### Problem to work on
Within the entries below, output exactly the lines between the line containing "(72, 83) none" and the line containing "[152,406,275,424] planificadas para", inclusive, and omit any picture.

### Task material

|---|

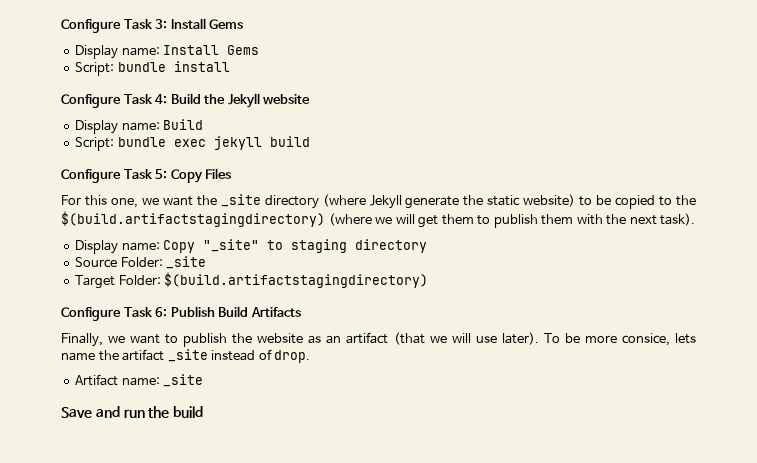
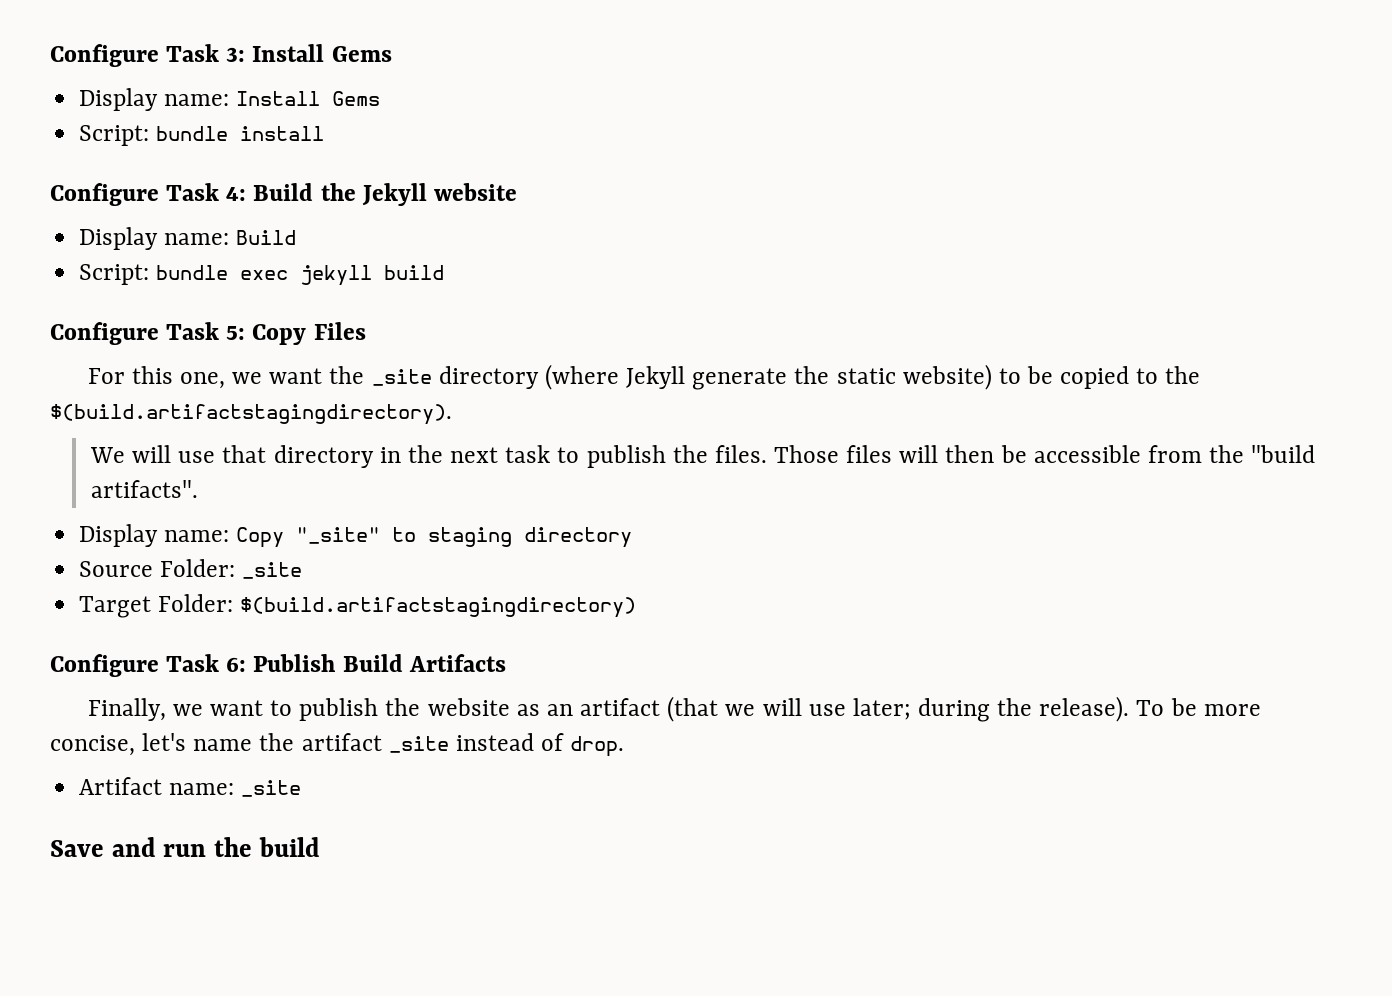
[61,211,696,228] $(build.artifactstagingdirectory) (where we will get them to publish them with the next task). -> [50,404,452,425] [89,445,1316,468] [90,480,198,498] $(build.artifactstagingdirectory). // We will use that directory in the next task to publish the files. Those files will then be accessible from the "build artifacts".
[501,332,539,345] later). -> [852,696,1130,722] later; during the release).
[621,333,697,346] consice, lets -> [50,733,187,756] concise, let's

|---|

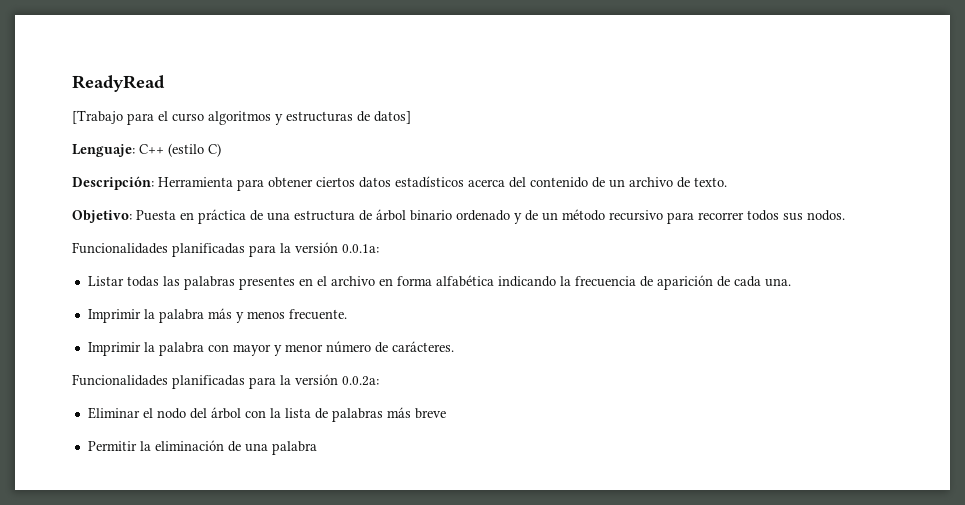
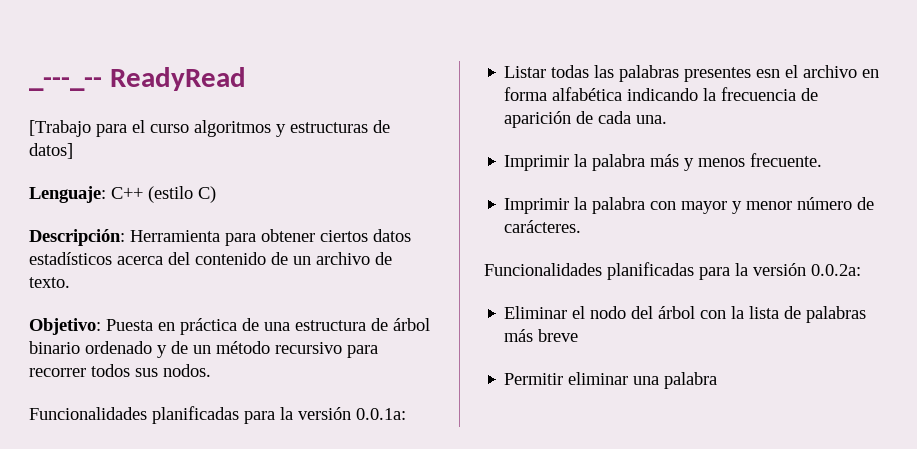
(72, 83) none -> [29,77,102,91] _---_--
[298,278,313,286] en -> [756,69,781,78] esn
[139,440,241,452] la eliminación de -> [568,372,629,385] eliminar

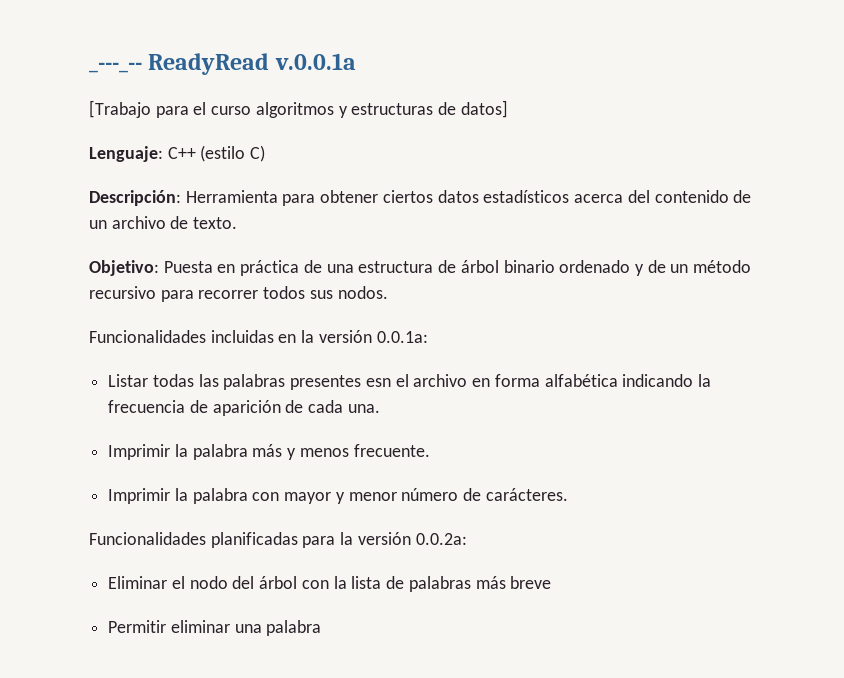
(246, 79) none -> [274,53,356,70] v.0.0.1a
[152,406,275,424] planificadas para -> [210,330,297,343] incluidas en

|---|

### Response for this exercise
(72, 83) none -> [29,77,102,91] _---_--
[298,278,313,286] en -> [756,69,781,78] esn
[139,440,241,452] la eliminación de -> [568,372,629,385] eliminar

(246, 79) none -> [274,53,356,70] v.0.0.1a
[152,406,275,424] planificadas para -> [210,330,297,343] incluidas en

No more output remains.